EXERCISE OBJECTIVE: Transcribe all of the entries below exactly. Leave out the pictures.

PROVIDED RECORDS:
════════

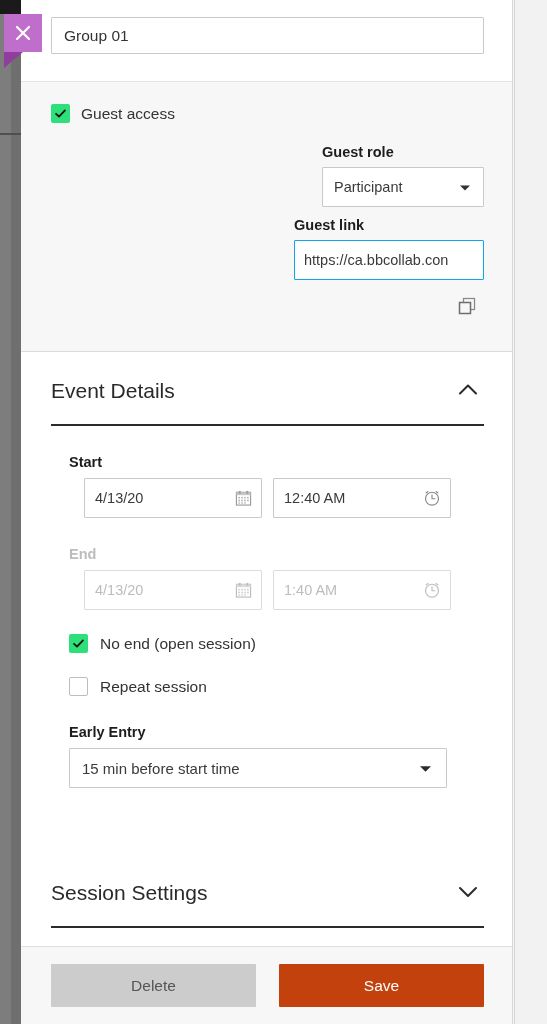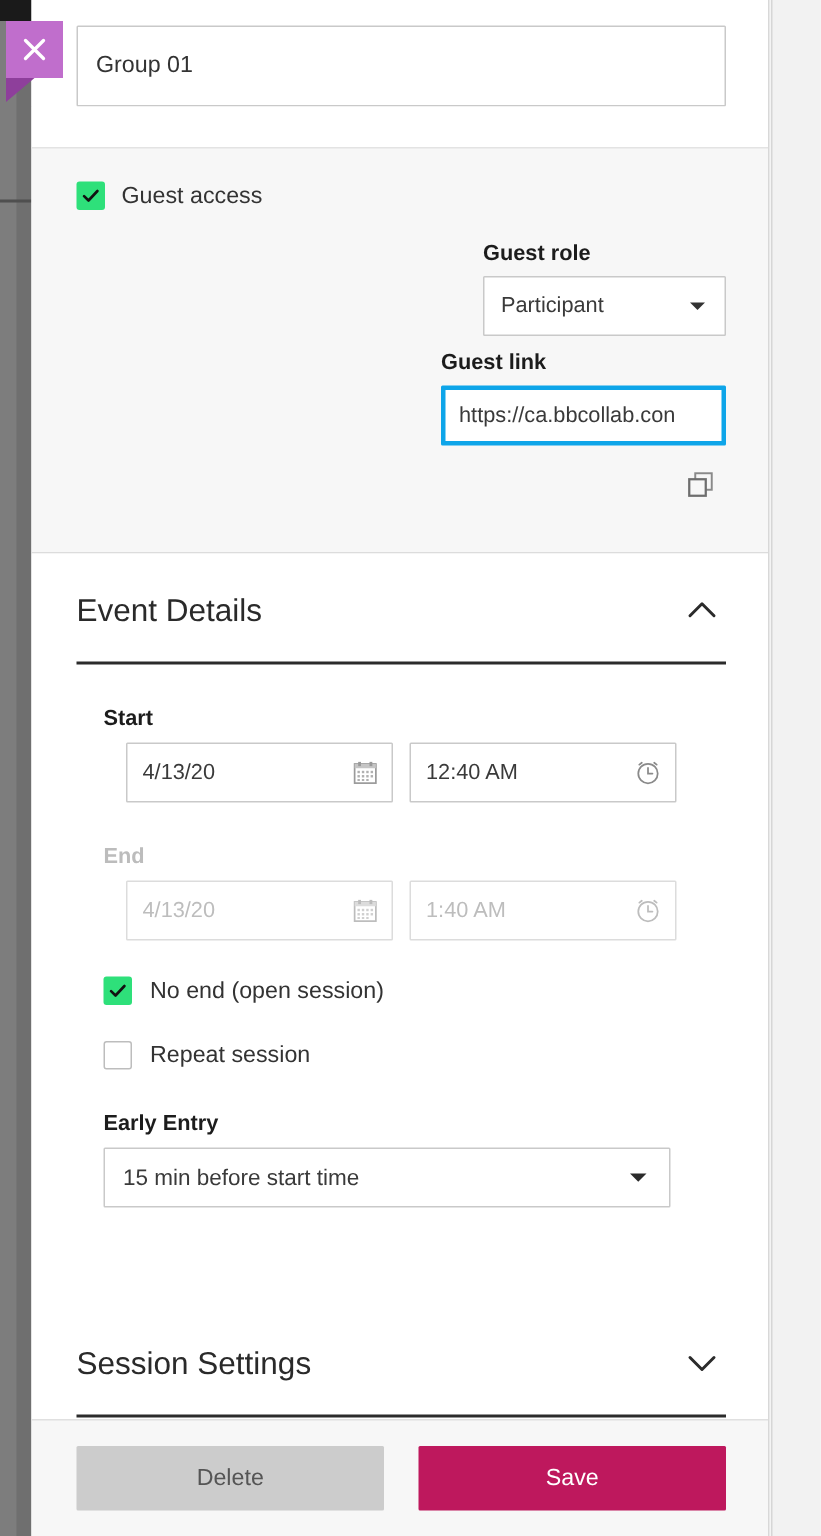"Group 01" .name-input { height: 54px -> 37px }
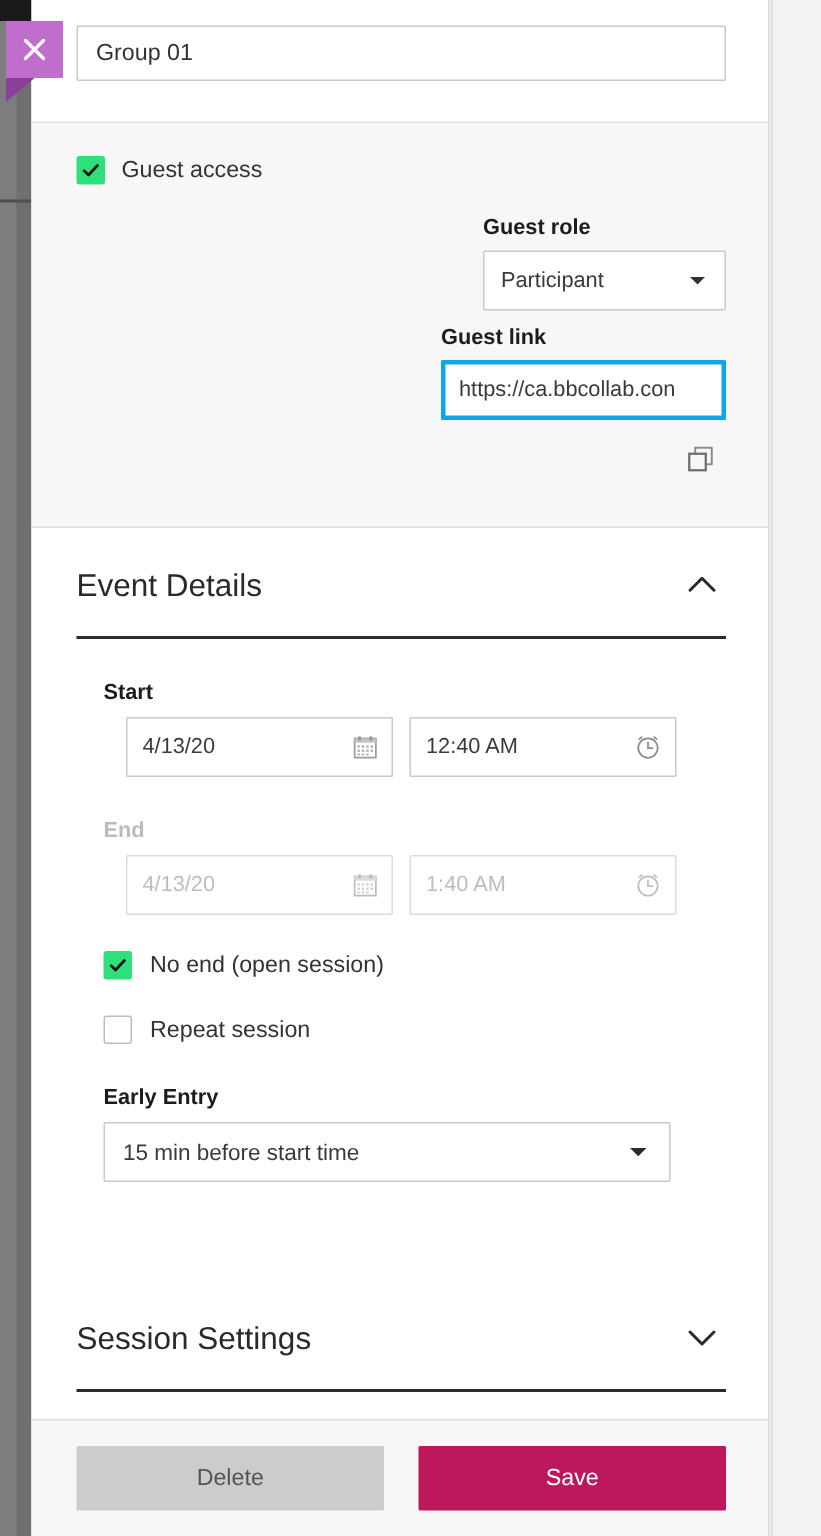"https://ca.bbcollab.con" .text-box { border: 3px solid #0ea5e9 -> 1px solid #0ea5e9 }
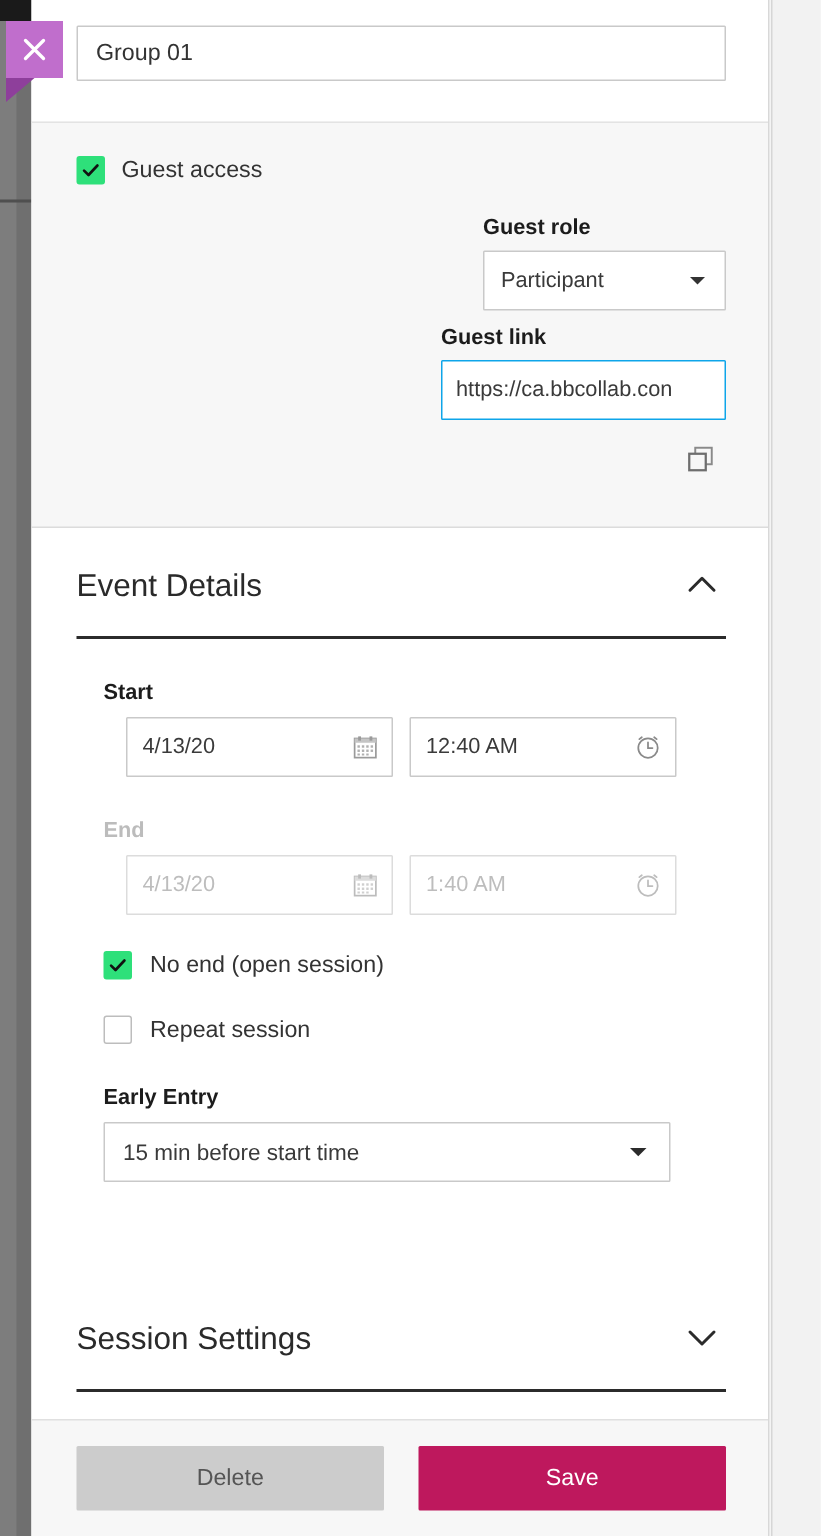"Save" .btn-save { background: #be185d -> #c2410c }
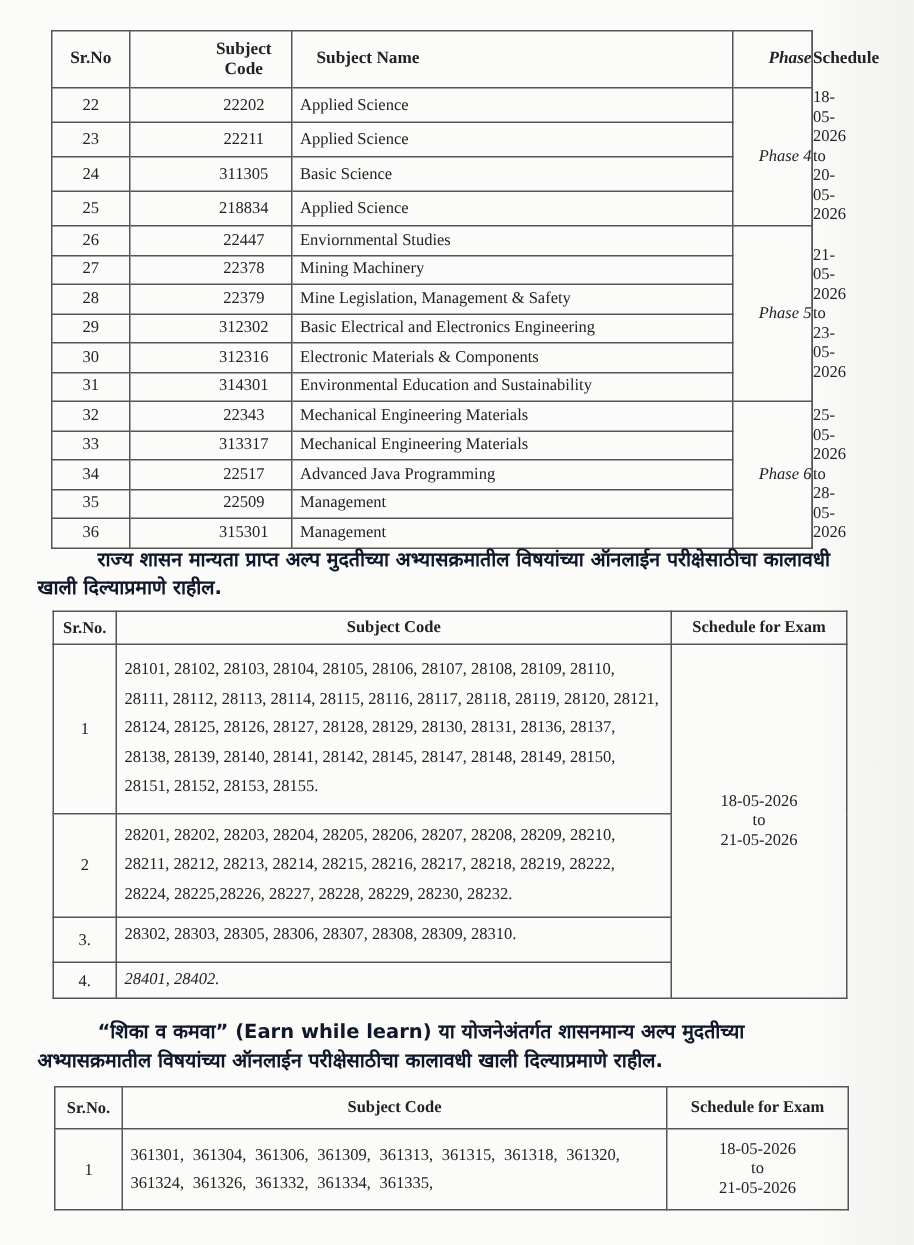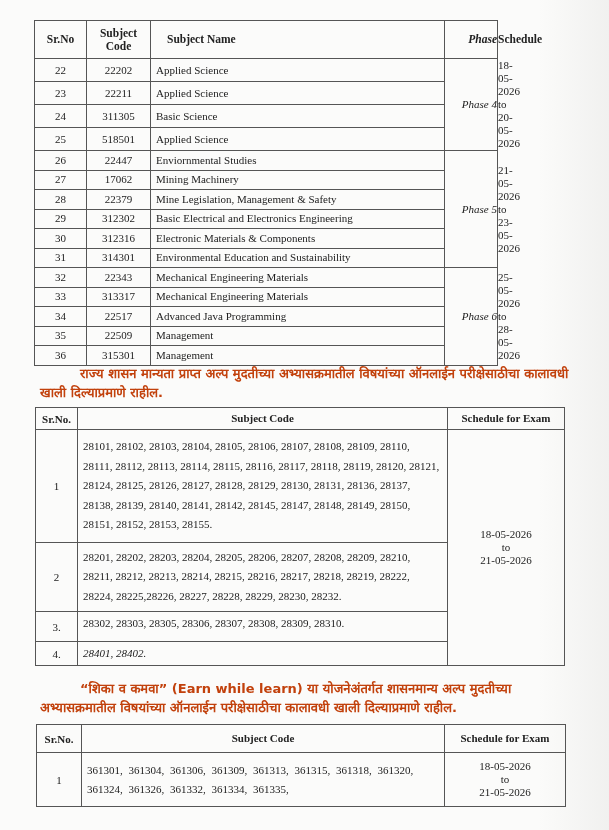"Subject" #t1 .c-code { padding-left: none -> 44px }
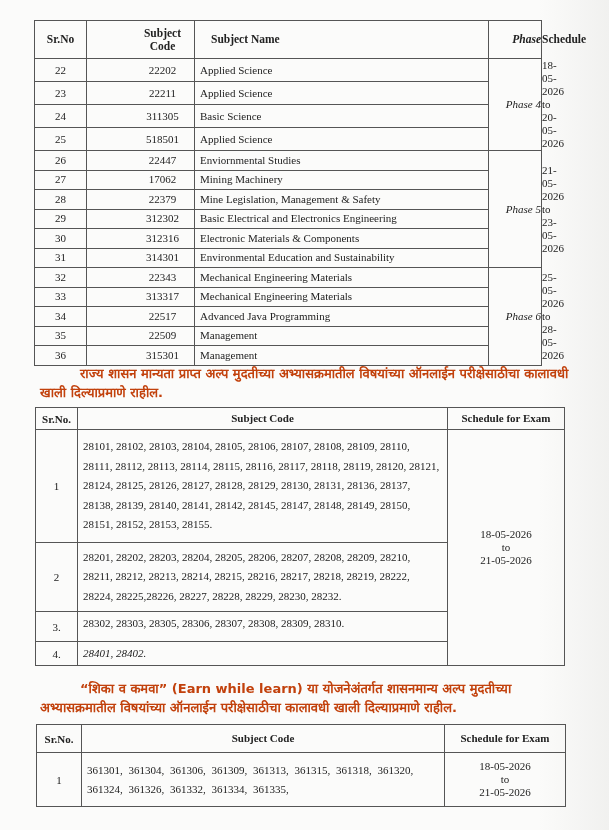"518501" td.c-code { text: 518501 -> 218834 }
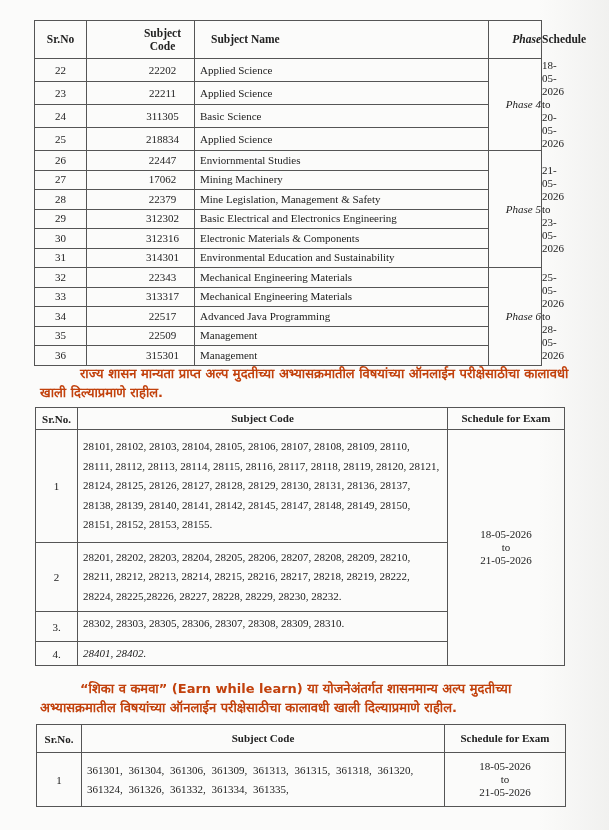"17062" td.c-code { text: 17062 -> 22378 }
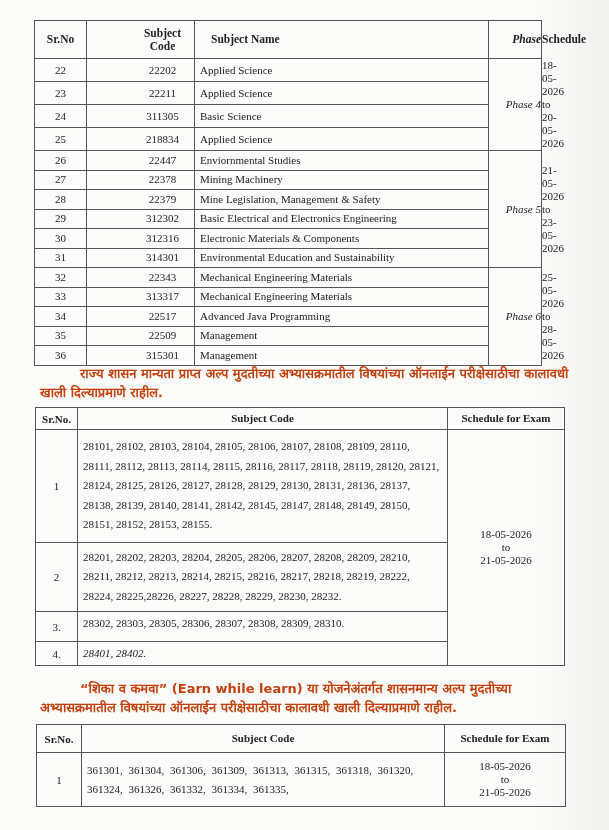"राज्य शासन मान्यता प्राप्त अल्प" .para { color: #c2410c -> #0f172a; left: 40px -> 25px }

════════

FINISHED TASK:
"Group 01" .name-input { height: 54px -> 37px }
"https://ca.bbcollab.con" .text-box { border: 3px solid #0ea5e9 -> 1px solid #0ea5e9 }
"Save" .btn-save { background: #be185d -> #c2410c }
"Subject" #t1 .c-code { padding-left: none -> 44px }
"518501" td.c-code { text: 518501 -> 218834 }
"17062" td.c-code { text: 17062 -> 22378 }
"राज्य शासन मान्यता प्राप्त अल्प" .para { color: #c2410c -> #0f172a; left: 40px -> 25px }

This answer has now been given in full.